Perhaps these reports should again mention, among their reasons, the Labour-controlled local authorities.
But I know that there are no quick answers … no magic wand that can be waved. [end p54]
However, there is no need to make the situation even more difficult than it already is.
The threat of nationalisation, poised like the sword of Damocles above our shipyards and marine engineering works, cannot be said to give rise to universal shouts of public approval.
Let alone to increasing confidence.
And I would say the same about the proposals for a Scottish Development Agency, a sort of tartan Wedgwood Benn. [end p55]
Here in the west of Scotland, benefits from North Sea development are starting to show.
But how ironic—what a disaster it would be—were those same revenues from the North Sea to be used for a State takeover of the firms hoping to benefit from the orders now being placed. [end p56]
I promise you that we shall fight further nationalisation.
We shall fight the Capital Transfer Tax, another grievous threat to our businesses—just as I have said that we shall fight the multi-rate VAT.
Now I have spoken in general terms about some of the problems facing us here in Scotland.
Let me turn to two problems in a more specific and detailed way.
Housing. And the environment. [end p57]
I am deeply worried by the catastrophic drop in private house building in Scotland.
In the last years of office of our government, figures reached record levels.
Now the emphasis is only on council building.
We must have mixed development, if we are not to perpetuate so many of the errors that have been made in the past.
And of course those who live in council homes should also have the chance to buy their houses or flats. [end p58]
This has been our policy. It remains our policy.
Why should council tenants be forced to remain tenants all their lives if they want to become owners? [end p59]
Meanwhile, with so many living in council housing, may the time not be coming when we should consider a radical change in housing tenure?
Were we able to transfer ownership to the tenants, perhaps in the form of a housing association, then might we not see a change in attitudes?
Tenants would become part-owners.

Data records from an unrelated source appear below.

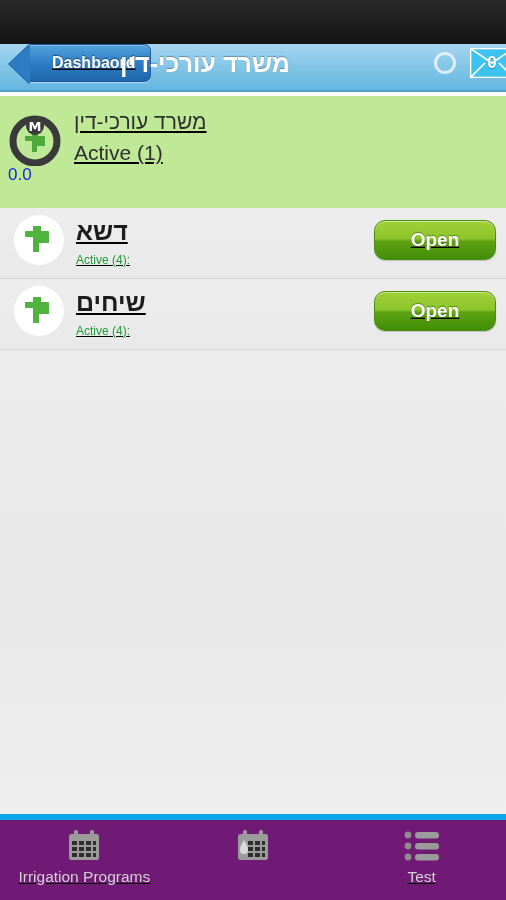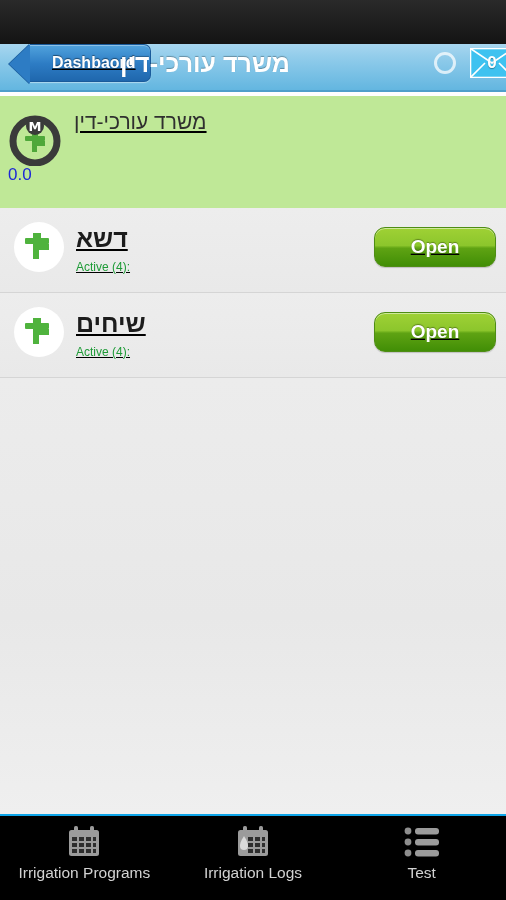--- a/index.html
+++ b/index.html
@@ -276,6 +276,7 @@
     </div>
     <div class="sum-body">
       <div class="sum-name">משרד עורכי-דין</div>
+      <div class="sum-status">Active (1)</div>
     </div>
     <div class="sum-value">0.0</div>
   </div>

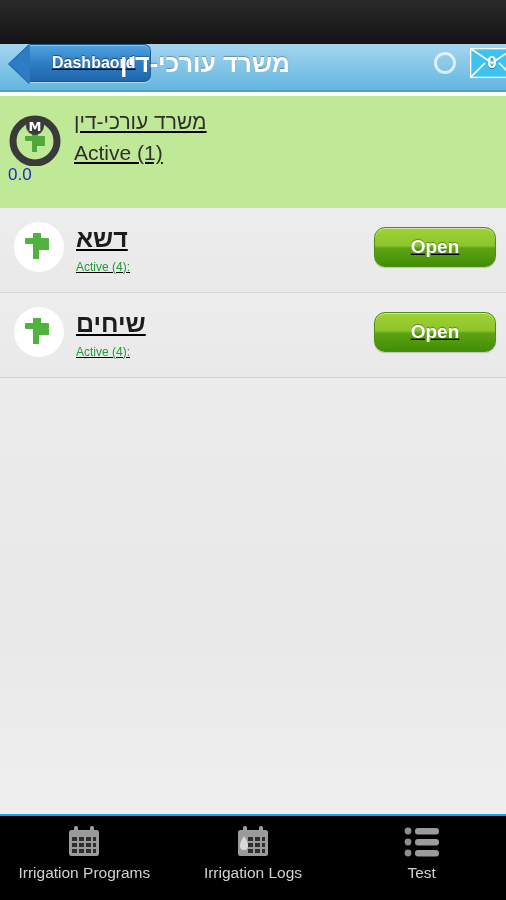--- a/index.html
+++ b/index.html
@@ -105,7 +105,7 @@
   
   .list{ background:#ececec; }
   .row{
-    height:85px;
+    height:71px;
     display:flex; align-items:center;
     padding:0 10px 0 14px;
     border-bottom:1px solid #d5d5d5;

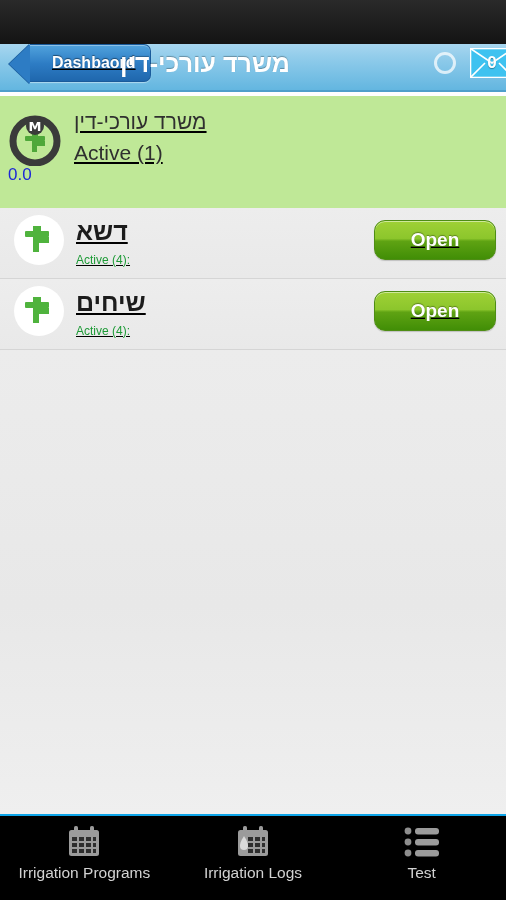--- a/index.html
+++ b/index.html
@@ -140,9 +140,9 @@
   
   .tabbar{
     flex:0 0 86px; height:86px;
-    background:#000000;
+    background:#701a75;
     display:flex;
-    border-top:2px solid #0ea5e9;
+    border-top:6px solid #0ea5e9;
   }
   .tab{
     flex:1;

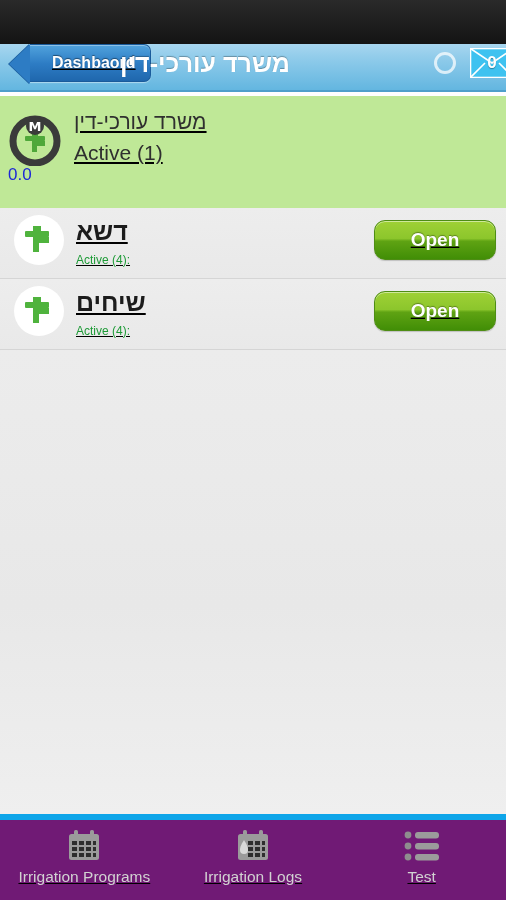--- a/index.html
+++ b/index.html
@@ -367,7 +367,6 @@
           <path d="M9 11 C 12.5 16.5 13 19 13 21 a4 4 0 0 1 -8 0 c0 -2 0.5 -4.5 4 -10 Z" fill="#d9d9d9"></path>
         </svg>
       </div>
-      <div class="tab-label">Irrigation Logs</div>
     </div>
 
     <div class="tab">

They would have a say in how their homes are decorated and maintained. They would have pride of ownership.
Surely the west of Scotland is a key area in which to study new approaches such as this. [end p60]
It is a challenge, which I leave with you here.
Then the environment.
Conservative governments have striven to improve our environment here.
We launched the new towns of Cumbernauld, Irvine and Stonehouse.
East Kilbride grew to maturity during our periods of office. [end p61]
And, in line with our 1970 Manifesto, a Conservative government, recognising the special problems, invested £13 million in improving the environment in the west of Scotland. [end p62]
In Clydeside, we have a tradition of skill and industrial experience, unequalled in the world.
We have two fine universities … and, at the bottom of the street here, Western Europe's finest natural harbour.
We are surrounded by beautiful countryside. [end p63]
It may be true that Labour's legacy has been frustration and lack of modernisation. But this can be overcome.
We can show that Conservative policies can help overcome them.
If we can, then the result of the next election can be swift and dramatic. [end p64]
But to do so, we need hard work, thought, imagination, vision.
And there is not much time.
This is the message that I am bringing to you tonight.
[Words missing] with your help.
I am determined that we shall have a winning Conservative Party in Scotland.
I am determined that we shall have a Conservative Government in Britain.